Cornell-Mila paper: taper MLP widths for free perplexity gains

The standard practice since the original transformer has been to allocate the same parameter budget to every layer of a model, a default that has remained largely unexamined as models scaled by orders of magnitude. A new paper from researchers at Cornell and Mila challenges that convention with a strikingly simple finding: smoothly shrinking MLP width from early to late layers, while keeping the total parameter count and compute budget identical, consistently improves perplexity and downstream benchmark accuracy.

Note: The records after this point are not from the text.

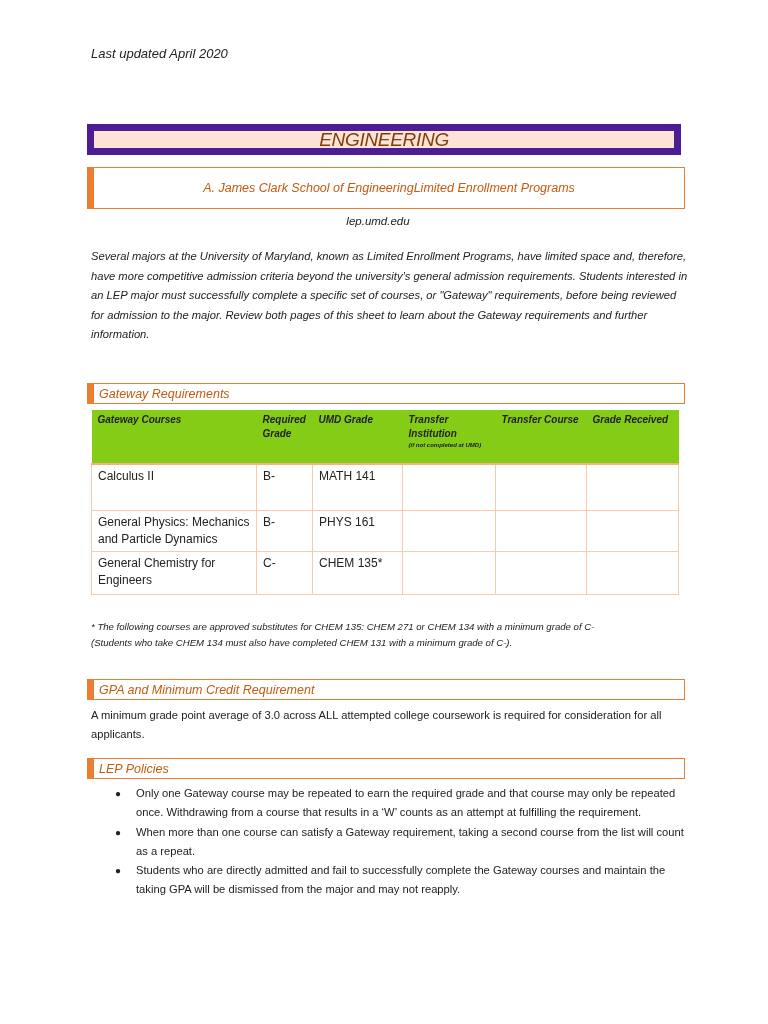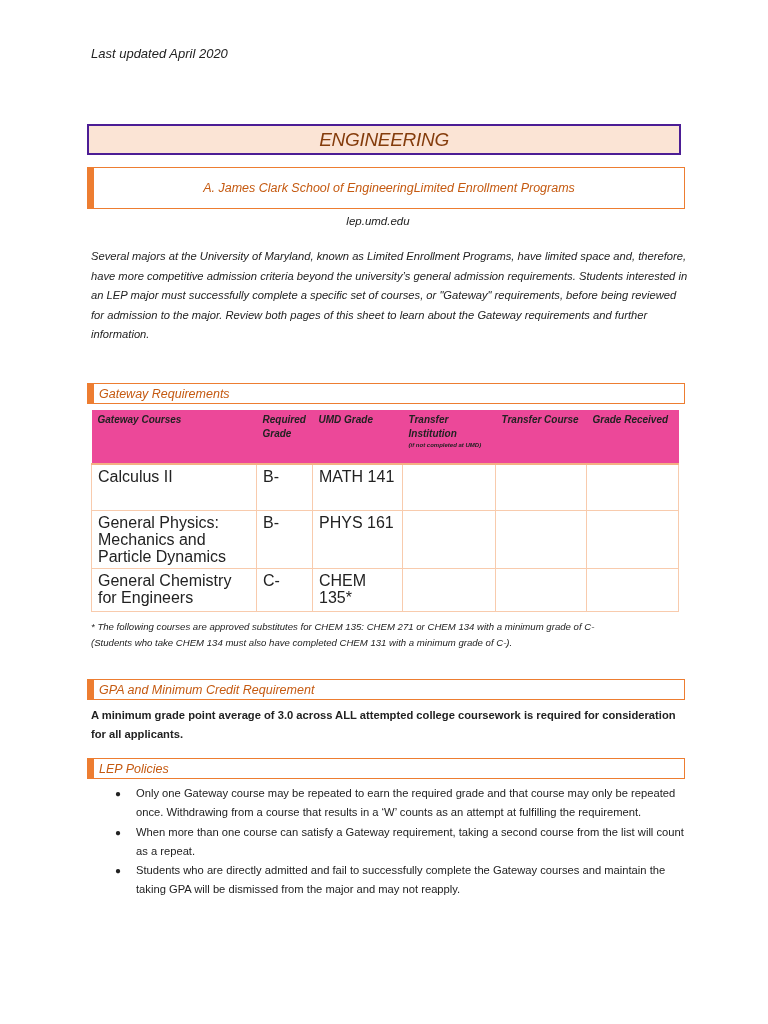--- a/index.html
+++ b/index.html
@@ -10,7 +10,7 @@
 
     .title-box {
       position: absolute; left: 87px; top: 124px; width: 594px; height: 31px;
-      background: #fbe4d5; border: 2px solid #4c1d95;
+      background: #fbe4d5; border: 7px solid #4c1d95;
       display: flex; align-items: center; justify-content: center;
     }
     .title-box span { font-size: 19px; font-style: italic; color: #843c0c; letter-spacing: -0.3px; }

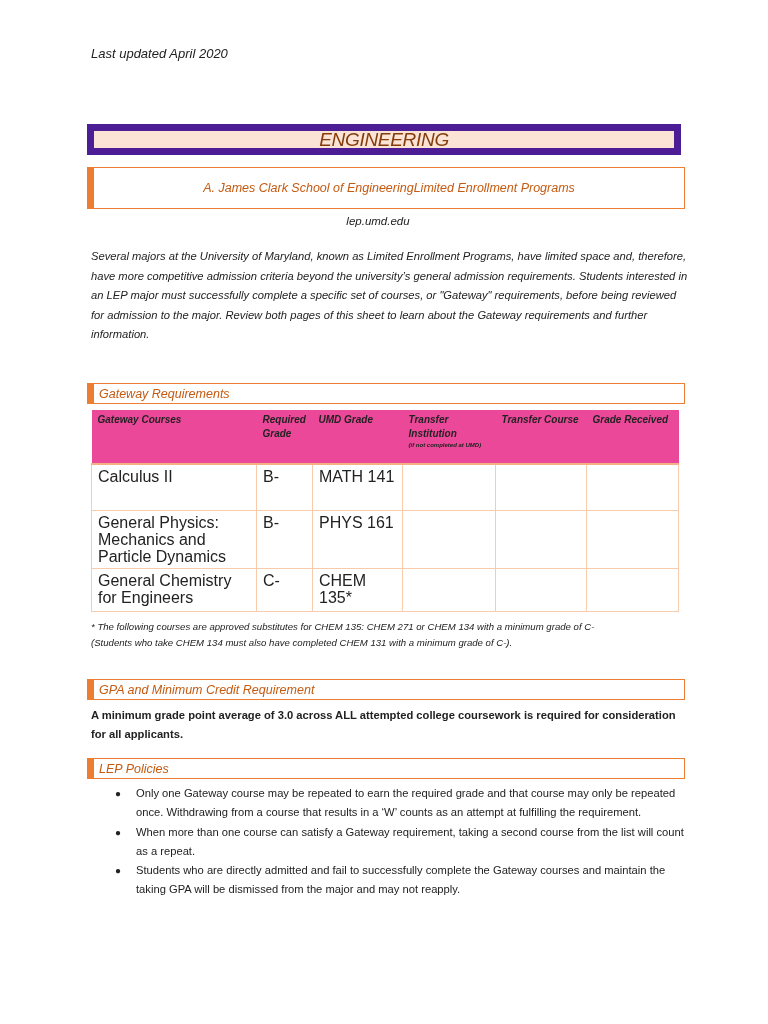--- a/index.html
+++ b/index.html
@@ -41,7 +41,7 @@
       border-collapse: collapse; table-layout: fixed;
     }
     .gw-table th {
-      background: #ec4899; text-align: left; vertical-align: top;
+      background: #84cc16; text-align: left; vertical-align: top;
       font-size: 10px; font-weight: bold; font-style: italic; color: #222;
       padding: 3px 6px; height: 54px; line-height: 14px;
       border-bottom: 2px solid #f4b183;

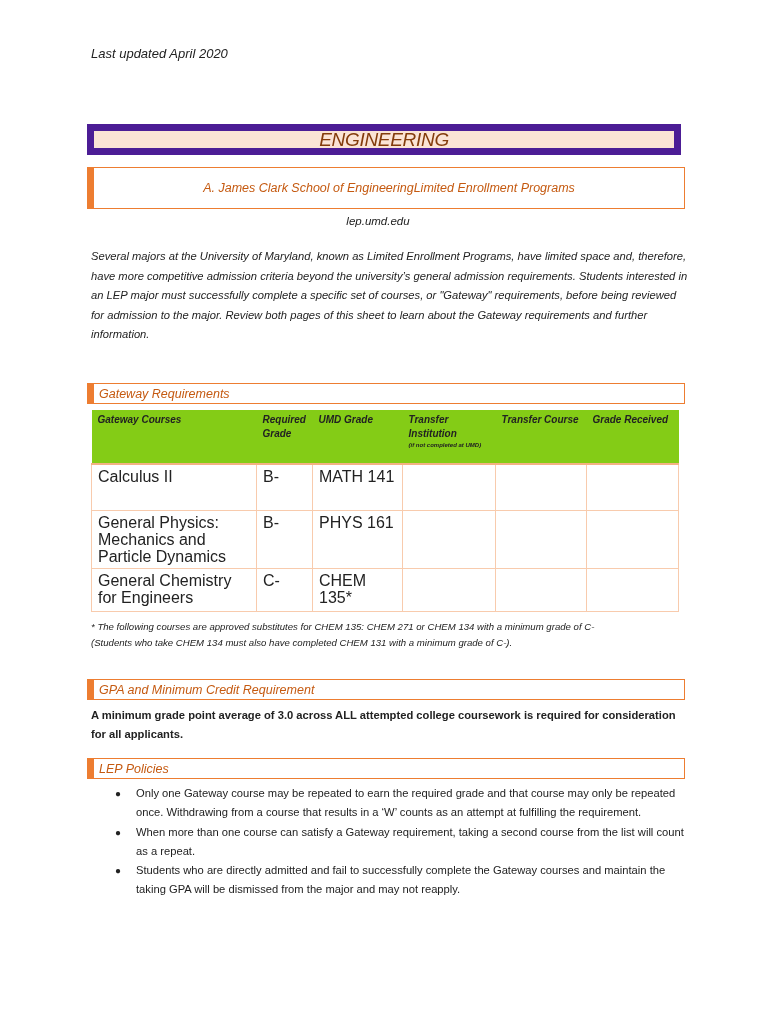--- a/index.html
+++ b/index.html
@@ -48,7 +48,7 @@
     }
     .gw-table th small { display: block; font-size: 6px; font-weight: bold; font-style: italic; line-height: 8px; }
     .gw-table td {
-      font-size: 16px; color: #222; vertical-align: top; padding: 3px 6px;
+      font-size: 12px; color: #222; vertical-align: top; padding: 3px 6px;
       border: 1px solid #f8cbad; line-height: 17px;
     }
     .gw-table tr.r1 td { height: 46px; }

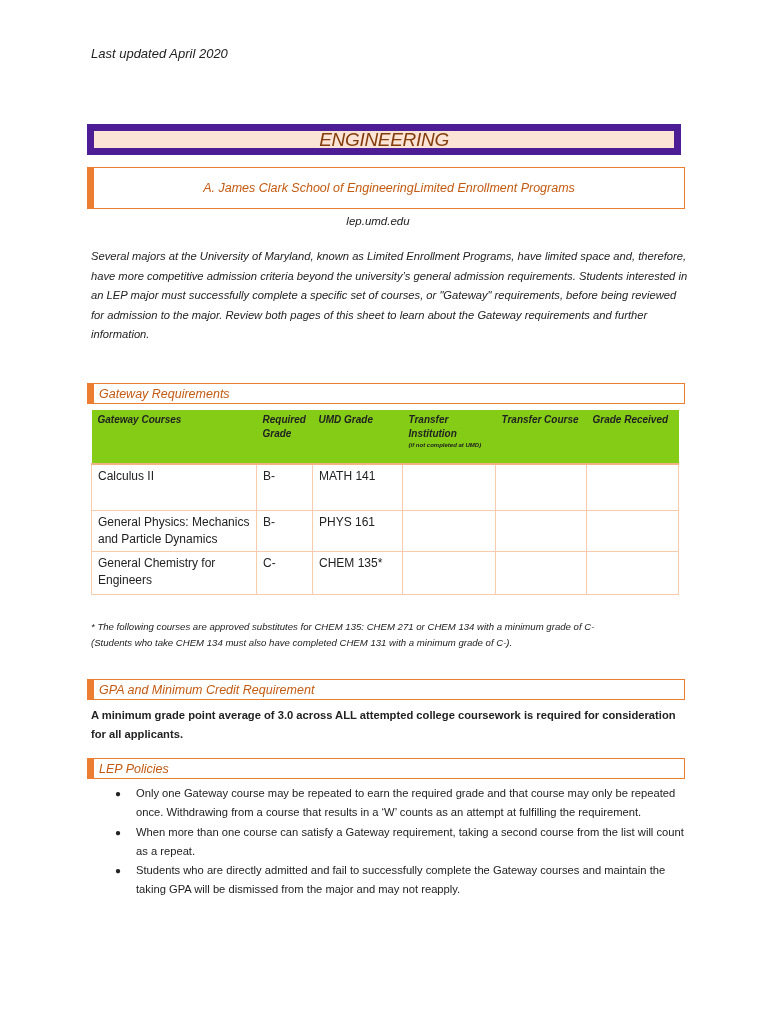--- a/index.html
+++ b/index.html
@@ -62,7 +62,7 @@
 
     .gpa-text {
       position: absolute; left: 91px; top: 706px; width: 600px;
-      font-size: 11.2px; line-height: 18.5px; color: #222; font-weight: bold;
+      font-size: 11.2px; line-height: 18.5px; color: #222;
     }
 
     .policies {

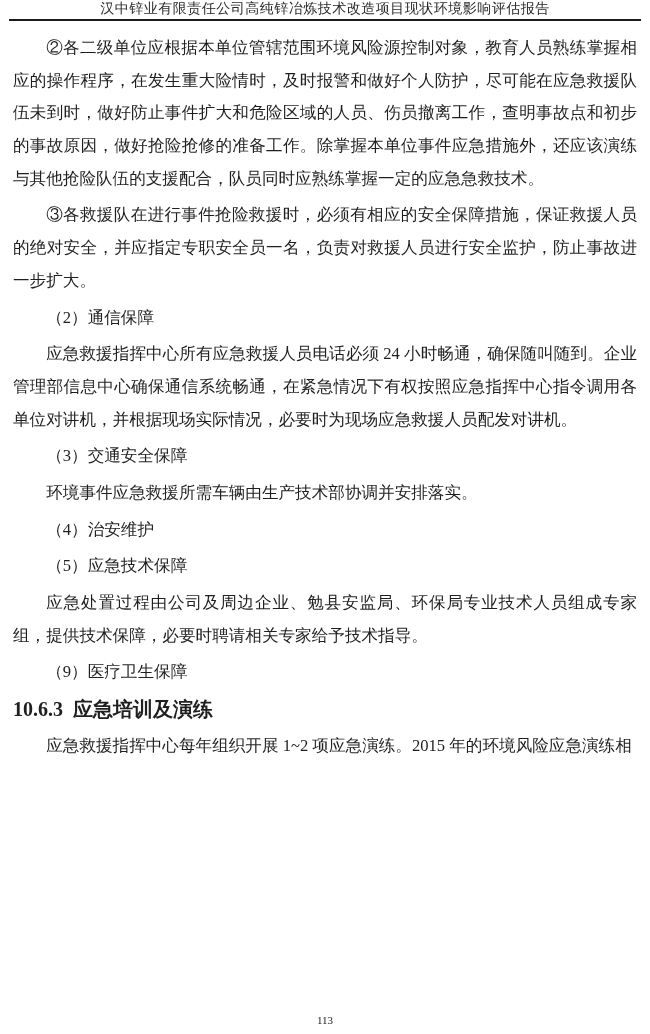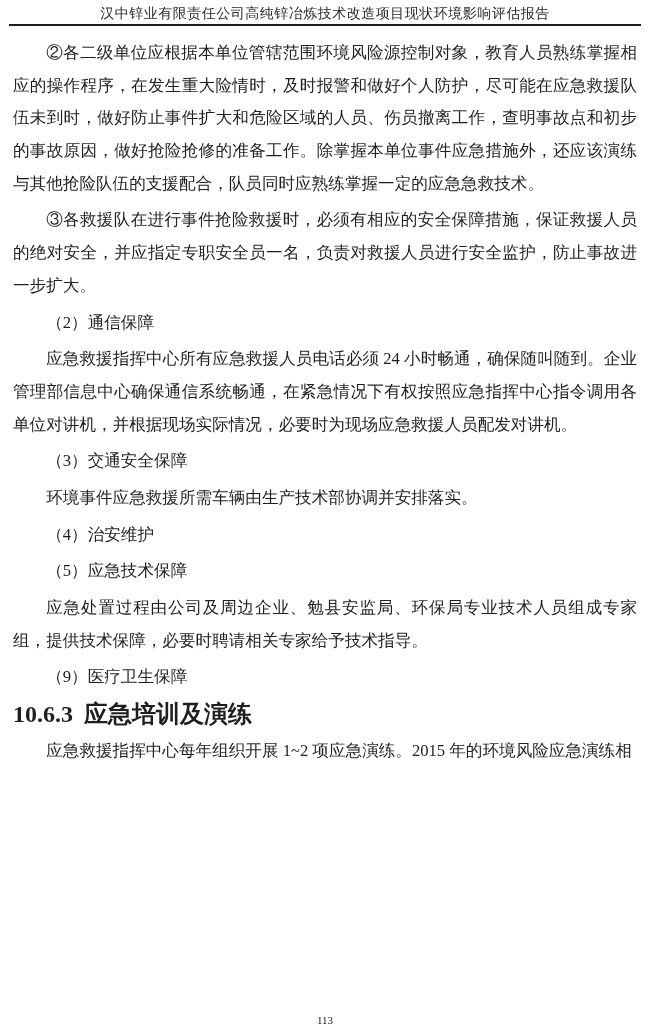--- a/index.html
+++ b/index.html
@@ -19,7 +19,6 @@
   }
   .page-header {
     margin: 0 9px;
-    padding-top: 5px;
     border-bottom: 2px solid #1c1c1c;
     text-align: center;
   }

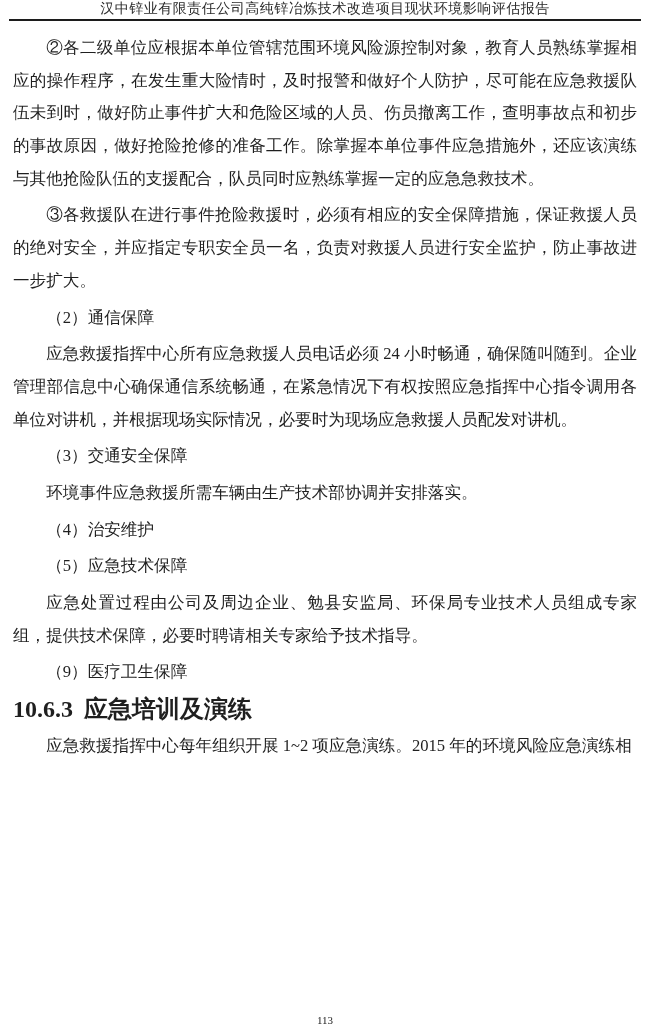--- a/index.html
+++ b/index.html
@@ -45,7 +45,7 @@
   .doc-body p.section-heading {
     text-indent: 0;
     font-weight: bold;
-    font-size: 24px;
+    font-size: 20px;
     word-spacing: 5px;
   }
   .page-footer {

The paper introduces what the authors call Tapered Language Models (TLMs). The key intervention is replacing the constant intermediate dimension of each MLP layer with a per-layer width that decreases monotonically via a cosine decay schedule. On a 440M Transformer, a cosine taper starting at 1.5x the baseline MLP width and ending at 0.5x improved in-distribution validation perplexity from 16.28 to 14.44, a gain of 1.84 points with no added parameters or FLOPs. The authors swept three schedules (linear, cosine, and sigmoid) and five width ratios; cosine at 1.5/0.5 was the consistent winner across all combinations.

What makes this more than a transformer-specific trick is the breadth of the evaluation. The same configuration was applied across four architectures: standard Transformer, Gated Attention, Hope-attention, and Titans, at 760M and 1.3B parameter scales, trained on 50B and 100B tokens respectively. Tapering improved average commonsense accuracy in all eight architecture-scale combinations, without exception, and improved LAMBADA perplexity in every single one.

The mechanistic explanation the authors offer is direct: later MLP layers produce outputs increasingly aligned with the residual stream, reinforcing what is already there rather than computing new features. Measuring cosine similarity between MLP outputs and the incoming residual stream across the GPT-2 family, they find Pearson correlations between layer depth and this alignment ranging from r=0.49 to r=0.71 for MLP outputs. Tapering moves capacity from where it is least used to where it contributes most.

The honest caveat is that the optimal schedule and width ratio were selected on a 440M Transformer and applied unchanged to all other experiments, so the authors themselves note the chosen configuration is best read as a robust default rather than a global optimum. What the paper does not address is whether the benefits hold at frontier scales well above 1.3B parameters, or whether tapering interacts with MoE routing. Still, for any team about to initialize a pretraining run on a standard architecture, this looks like a genuinely free improvement.